David v. Alphin
817 F. Supp. 2d 764
W.D.N.C.2011Background
- Plaintiffs are Bank of America 401(k) Plan participants alleging ERISA fiduciary breaches by Bank of America, CBC, and individual CBC members related to bank-affiliated funds.
- The Plan included bank-affiliated and non-bank funds; Nations Funds and Bank stock remained core components; Columbia Quality Plus Bond Fund added later; overall disclosures existed since 2000.
- Plaintiffs allege misrepresentations and omissions in communications about fund selections, fees, and fiduciary duties, including several internal memos and external communications.
- Plaintiffs filed this action in August 2006 after years of plan changes, amendments, and discovery, and have sought to amend multiple times, culminating in the Third Amended Complaint.
- Defendants moved for summary judgment on statute of limitations grounds; the court conducted a non-evidentiary hearing and allowed limited discovery to address limitations issues.

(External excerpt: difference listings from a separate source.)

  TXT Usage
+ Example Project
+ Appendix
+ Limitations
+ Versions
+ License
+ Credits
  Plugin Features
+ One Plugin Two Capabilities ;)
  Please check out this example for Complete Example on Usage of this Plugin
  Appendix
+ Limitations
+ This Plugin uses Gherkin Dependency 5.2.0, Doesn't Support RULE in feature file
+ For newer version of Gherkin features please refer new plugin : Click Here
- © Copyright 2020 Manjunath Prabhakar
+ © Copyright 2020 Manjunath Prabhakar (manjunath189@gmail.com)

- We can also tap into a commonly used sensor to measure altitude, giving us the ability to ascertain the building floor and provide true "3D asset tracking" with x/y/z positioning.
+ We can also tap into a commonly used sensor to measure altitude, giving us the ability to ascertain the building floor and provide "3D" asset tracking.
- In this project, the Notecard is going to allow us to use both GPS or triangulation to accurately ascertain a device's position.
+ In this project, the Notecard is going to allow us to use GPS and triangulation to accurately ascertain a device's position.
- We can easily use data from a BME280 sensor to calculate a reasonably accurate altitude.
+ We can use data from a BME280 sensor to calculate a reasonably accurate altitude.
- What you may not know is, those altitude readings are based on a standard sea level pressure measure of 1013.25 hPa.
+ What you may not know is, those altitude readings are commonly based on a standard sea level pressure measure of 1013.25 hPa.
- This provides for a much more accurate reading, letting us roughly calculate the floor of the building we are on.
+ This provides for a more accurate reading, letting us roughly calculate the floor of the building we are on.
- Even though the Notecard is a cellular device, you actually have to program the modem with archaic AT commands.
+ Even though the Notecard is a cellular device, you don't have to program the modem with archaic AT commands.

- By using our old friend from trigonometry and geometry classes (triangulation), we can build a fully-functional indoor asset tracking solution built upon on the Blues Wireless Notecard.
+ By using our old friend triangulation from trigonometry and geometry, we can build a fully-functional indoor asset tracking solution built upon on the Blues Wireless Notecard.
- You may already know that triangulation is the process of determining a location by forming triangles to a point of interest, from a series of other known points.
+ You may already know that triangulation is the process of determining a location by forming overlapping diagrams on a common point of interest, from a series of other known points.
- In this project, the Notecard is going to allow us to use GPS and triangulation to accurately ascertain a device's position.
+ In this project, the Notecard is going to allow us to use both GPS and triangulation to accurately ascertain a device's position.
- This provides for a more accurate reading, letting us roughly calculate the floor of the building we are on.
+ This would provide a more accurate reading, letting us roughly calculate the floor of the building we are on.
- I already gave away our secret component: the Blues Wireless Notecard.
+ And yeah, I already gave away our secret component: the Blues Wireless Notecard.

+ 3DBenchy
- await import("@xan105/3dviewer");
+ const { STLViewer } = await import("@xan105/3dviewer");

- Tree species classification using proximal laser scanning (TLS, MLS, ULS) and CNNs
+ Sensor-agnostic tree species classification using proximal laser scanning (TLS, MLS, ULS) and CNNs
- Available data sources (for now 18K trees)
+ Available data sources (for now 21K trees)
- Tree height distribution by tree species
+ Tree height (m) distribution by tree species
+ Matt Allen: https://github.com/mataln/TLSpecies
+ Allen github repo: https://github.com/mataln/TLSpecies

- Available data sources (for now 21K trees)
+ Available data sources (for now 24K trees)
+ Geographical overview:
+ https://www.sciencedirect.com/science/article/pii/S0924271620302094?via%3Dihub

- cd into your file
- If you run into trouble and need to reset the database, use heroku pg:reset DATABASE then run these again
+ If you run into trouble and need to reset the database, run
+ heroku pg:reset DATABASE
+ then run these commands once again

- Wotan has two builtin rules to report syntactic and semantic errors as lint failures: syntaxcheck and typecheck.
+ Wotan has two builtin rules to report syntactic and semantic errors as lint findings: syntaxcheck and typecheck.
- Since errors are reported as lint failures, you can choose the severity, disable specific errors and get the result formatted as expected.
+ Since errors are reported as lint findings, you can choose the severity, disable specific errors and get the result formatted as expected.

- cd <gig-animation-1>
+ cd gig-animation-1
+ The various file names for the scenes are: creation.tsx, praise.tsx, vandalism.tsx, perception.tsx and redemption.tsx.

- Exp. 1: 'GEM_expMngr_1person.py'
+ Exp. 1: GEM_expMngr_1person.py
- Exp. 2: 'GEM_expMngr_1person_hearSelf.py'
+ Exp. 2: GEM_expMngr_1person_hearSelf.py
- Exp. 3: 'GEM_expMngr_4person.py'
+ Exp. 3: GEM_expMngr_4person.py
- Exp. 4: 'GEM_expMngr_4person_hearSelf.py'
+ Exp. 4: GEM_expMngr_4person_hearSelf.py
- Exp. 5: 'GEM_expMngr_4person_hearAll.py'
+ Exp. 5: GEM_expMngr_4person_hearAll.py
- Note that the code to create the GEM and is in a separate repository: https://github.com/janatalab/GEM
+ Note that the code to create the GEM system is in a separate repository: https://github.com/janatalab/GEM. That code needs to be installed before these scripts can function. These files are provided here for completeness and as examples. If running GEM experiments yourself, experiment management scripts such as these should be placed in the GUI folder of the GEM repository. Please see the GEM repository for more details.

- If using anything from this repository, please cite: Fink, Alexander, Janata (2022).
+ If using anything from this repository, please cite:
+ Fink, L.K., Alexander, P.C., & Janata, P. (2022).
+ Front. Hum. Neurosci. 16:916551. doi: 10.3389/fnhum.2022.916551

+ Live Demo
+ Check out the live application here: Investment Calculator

- The court ultimately granted summary judgment, holding most claims time-barred under 29 U.S.C. §1113 and dismissing others for lack of standing and relation back concerns.
Issues
| Issue | Plaintiff's Argument | Defendant's Argument | Held |
|---|---|---|---|
| Does §1113(1)(A) bar Counts I and III as to initial fund selections? | Plaintiffs argue ongoing conduct tolled the period. | Defendants assert six-year repose bars action for initial selections. | Counts I and III time-barred. |
| Does the fraud/concealment tolling apply to Count IV? | Fraud/concealment tolls limitations. | No concealment; statements were ordinary disclosures. | Count IV time-barred; no tolling. |
| Is Count II timely as a continuing-violation claim about removal of funds? | Continuing duty to revisit selections extends period. | No duty to revisit initial selection; Count II time-barred. | Count II time-barred. |
| Does Count V have Article III standing for ERISA claims concerning a bank-affiliated fund added within six years? | Plaintiffs have standing to challenge fund additions. | Plaintiffs lack personal injury and standing. | Count V dismissed for lack of Article III standing. |
Key Cases Cited
- Tibble v. Edison International, 639 F. Supp. 2d 1074 (C.D. Cal. 2009) (ERISA fiduciaries need not revisit initial fund selections; front-loaded prohibitions unless ongoing fraud)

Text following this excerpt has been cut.